Plusieurs études ont démontré que l’obésité à l’âge adulte prédispose à la maladie d’Alzheimer, et le Dr Dagher et ses collègues ont cherché à comprendre par quels mécanismes l’obésité pouvait entraîner des dommages au cerveau.

Dans un article publié l’an dernier dans The Journal of Clinical Endocrinology & Metabolism, ils ont montré du doigt les multiples conséquences métaboliques de l’obésité, soit le diabète de type 2, l’hypertension, la dyslipidémie (dont notamment des niveaux élevés de lipides), ainsi qu’une inflammation systémique. « Le tissu adipeux relâche des cytokines pro-inflammatoires, ainsi que des protéines associées à l’inflammation qui conduisent à une inflammation systémique de bas grade », précisent-ils.

« L’obésité cause de façon constante et chronique de petits dommages au cerveau. L’inflammation, l’accumulation de lipides, la résistance à l’insuline et l’hypertension causent des dommages vasculaires dans le cerveau.
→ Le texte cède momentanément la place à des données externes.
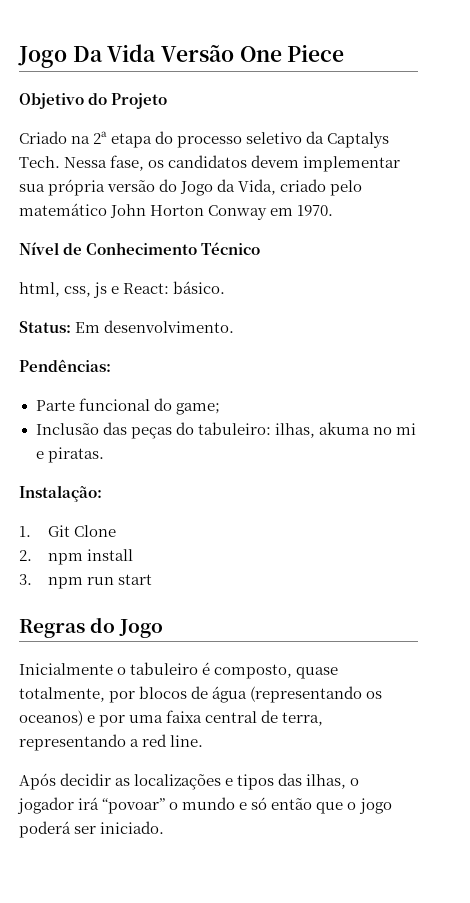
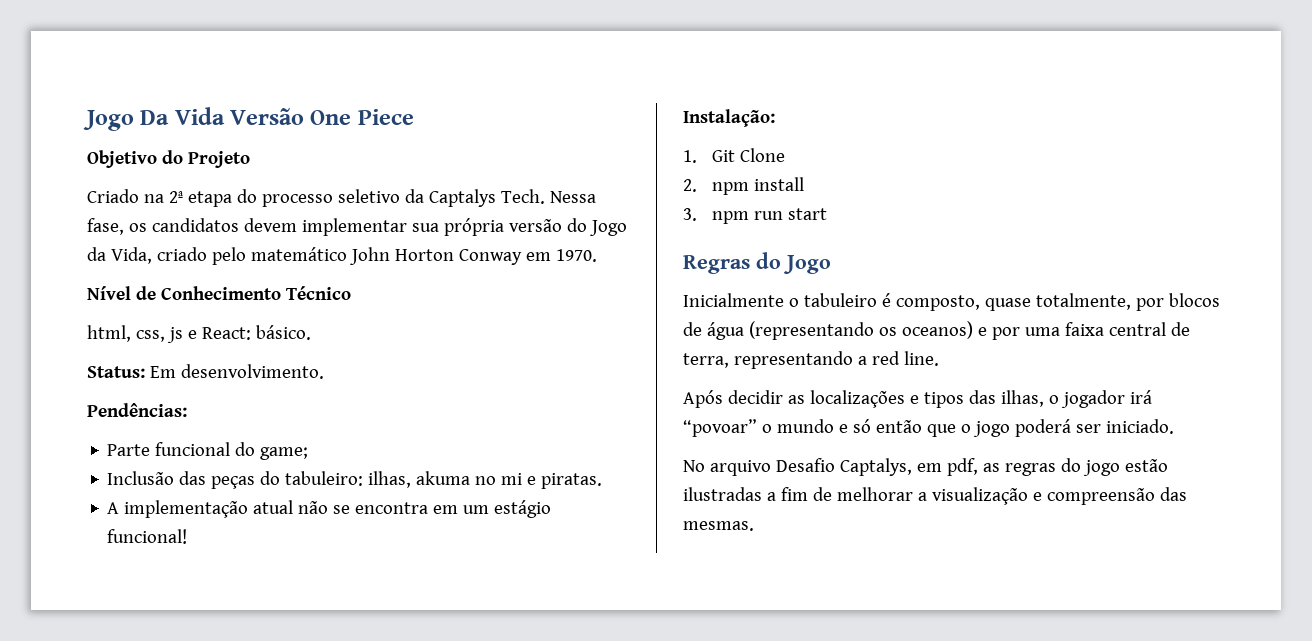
+ A implementação atual não se encontra em um estágio funcional!
+ No arquivo Desafio Captalys, em pdf, as regras do jogo estão ilustradas a fim de melhorar a visualização e compreensão das mesmas.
Et petit à petit, ces dommages s’accumulent et on pense que c’est ce qui mène à l’atrophie du tissu cérébral. L’accumulation de ces dommages finit ainsi par déclencher le processus de la maladie d’Alzheimer », explique le Dr Dagher.

« En prouvant que l’obésité est un facteur de risque pour cette maladie très sérieuse et fréquente, on soutient l’importance de traiter l’obésité chez tout le monde. On dispose de traitements pour l’obésité. Il y a de nouveaux traitements qui sortent cette année, mais le problème est qu’ils ne sont pas approuvés pour l’obésité parce que les gouvernements ne veulent pas payer. Il y a encore cette idée que l’obésité est la faute de la personne [atteinte], qui manquerait de maîtrise de soi », affirme le Dr Dagher.